# Find area of a simple, smooth, closed curve lying in a plane

I was given this question in class and I assume it is a spin off of Green's theorem for finding the area of a closed curve $\lambda$ in 2D but expanded to 3D I believe. Anyways I am pretty confused about it so if anyone could help I would appreciate it,.

Question: Let $\lambda$ be a simple closed smooth space curve that lies in a plane with unit normal vector n = (a, b, c) and has positive orientation with re- spect to the normal vector n of the plane. Show that the plane area enclosed by $\lambda$ is $$\frac12 \int_{\lambda} (bz-cy)dx + (cx-az)dy + (ay-bx)dz$$

The Green's theorem we know takes the form for the area enclosed by a closed curve:

$$A = \iint_A dx \, dy = \frac{1}{2} \oint_C (-y\, dx + x\, dy) = \frac{1}{2} \oint_C \vec{F}\cdot d\vec{r}$$

where $\vec{F}=(-y,x,0)$ and $d\vec{r} = (dx,dy,dz)$. Note that this is for the $xy$ plane, in which the normal vector is $\hat{n}=(0,0,1)$. You can see that, for a position vector $\vec{r}=(x,y,z)$:

$$\hat{n} \times \vec{r} = \vec{F}$$

This is true in general.
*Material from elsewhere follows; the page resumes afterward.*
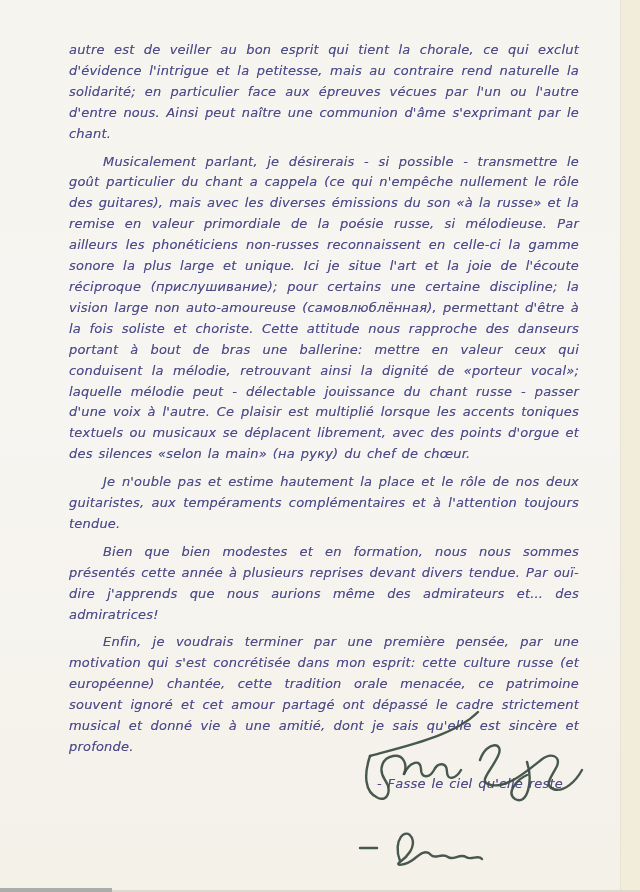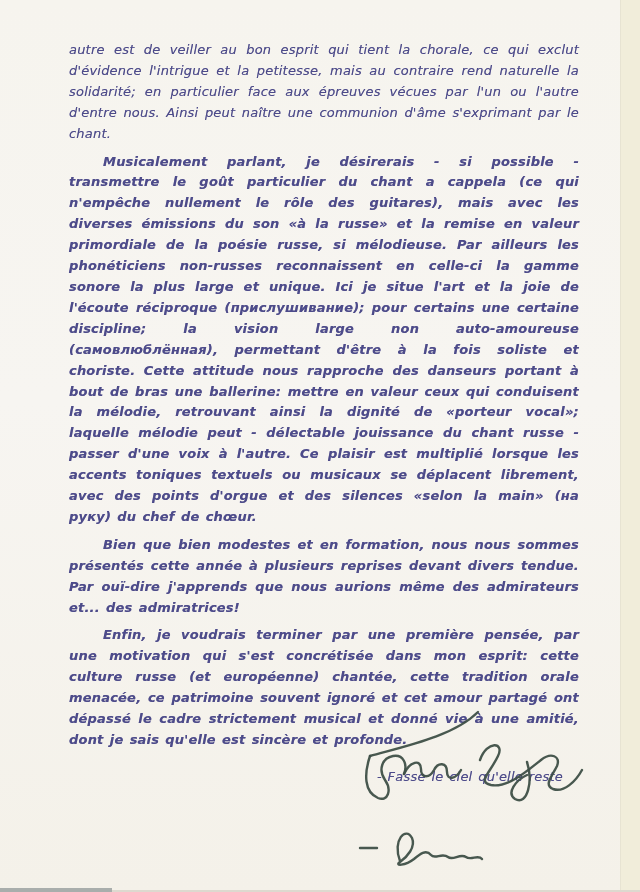"Musicalement parlant, je désirerais -" .para.indent { font-weight: bold -> none }
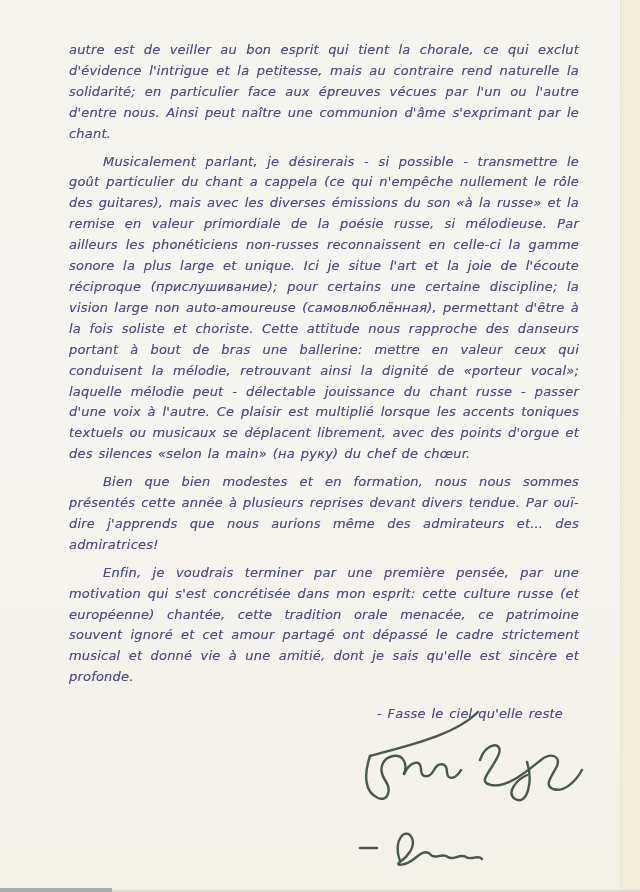"Je n'ouble pas et estime" p.para { html: none -> <p>Je n'ouble pas et estime hautement la place et le rôle de nos deux guitaristes, aux tempéraments complémentaires et à l'attention toujours tendue.</p> }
For an arbitrary plane in which $\hat{n}=(a,b,c)$,

$$\vec{F}=\hat{n} \times \vec{r} = (b z-c y,c x-a z,a y-b x)$$

Therefore

$$A = \frac{1}{2} \oint_C \vec{F}\cdot d\vec{r} = \frac{1}{2} \oint_C [(b z-c y) dx + (c x-a z) dy + (a y-b x) dz]$$

as was to be shown.

• Ok, I understand that dr = (dx,dy,dz). Where I am confused is how n x r = F...? So n = (a,b,c) is normal to the plane curve. Is r = (x,y,z) just a position vector that is on the surface of the curve? I see how it all comes together but I just can't see where r x n = F comes from. – user68203 Apr 11 '13 at 6:32
• I was trying to illustrate by analogy to the simple case you already know. $\hat{n} \times \vec{F} \cdot d\vec{r}$ is coordinate independent, so if it computes an area in the $xy$ plane, it does so for any plane. – Ron Gordon Apr 11 '13 at 6:51
• where does the 1/2 come from? – user68203 Apr 12 '13 at 14:40
• Each of the area elements of the integrand represents an infinitesimal triangular element with respect to a common 3rd point in the interior of the closed curve; the area of this element is one-half of a determinant formed by these points, which turns out to be the integrand. See, for example, this: people.richland.edu/james/lecture/m116/matrices/… – Ron Gordon Apr 12 '13 at 14:45
• Ok, so it comes from taking small triangles from the surface and when you find the area you just take the 1/2 out of the integration...? – user68203 Apr 12 '13 at 14:49

This is immidiate using the stoke's theorem where $S$ being surface measure and $A$ be surface enclosed by the curve, you take $$f(x,y,z) = (1/2)(bz-cy,cx-az,ay-bx)$$ And you find $curl(f) = (a,b,c) = n$. and you have $n.n = 1$ and $\partial A = \lambda$. so from stoke's theorem you get area of the surface S(A) as $$S(A) = \int_A dS = \int_A curl(f).n dS = \int_{\partial A} f.dr = \frac{1}{2}\int_\lambda (bz-cy)dx + (cx-az)dy + (ay-bx) dz$$